[What is expected] In the records below, one line contains "and running quickly". Print that line and every line after it exactly, down to the final one.

━━━━━━━━━━

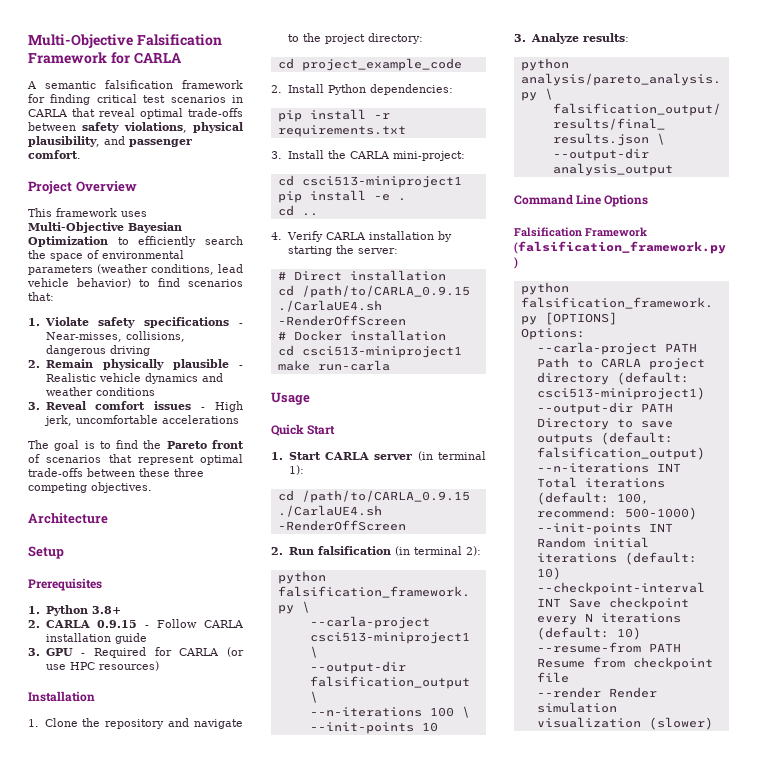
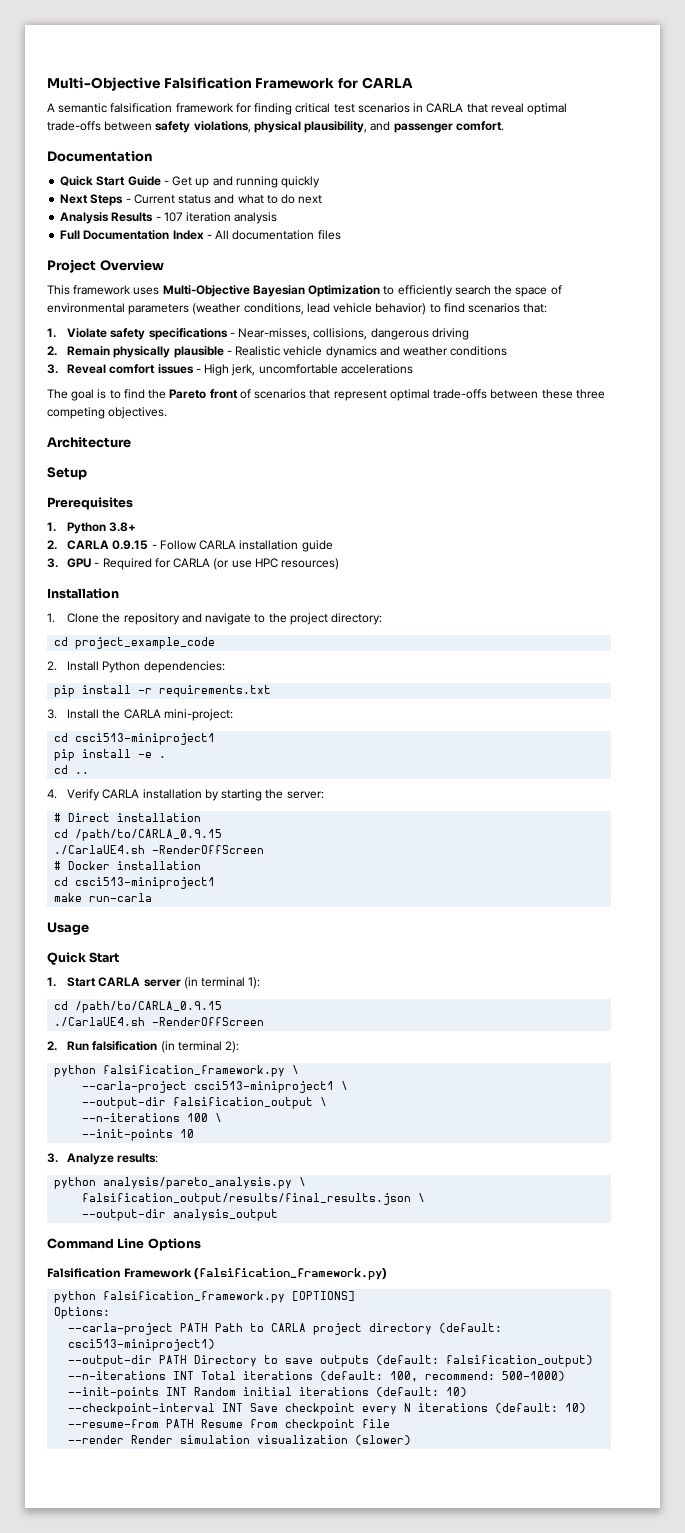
  A semantic falsification framework for finding critical test scenarios in CARLA that reveal optimal trade-offs between safety violations, physical plausibility, and passenger comfort.
+ Documentation
+ Quick Start Guide - Get up and running quickly
+ Next Steps - Current status and what to do next
+ Analysis Results - 107 iteration analysis
+ Full Documentation Index - All documentation files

━━━━━━━━━━

[Exercise output]
+ Quick Start Guide - Get up and running quickly
+ Next Steps - Current status and what to do next
+ Analysis Results - 107 iteration analysis
+ Full Documentation Index - All documentation files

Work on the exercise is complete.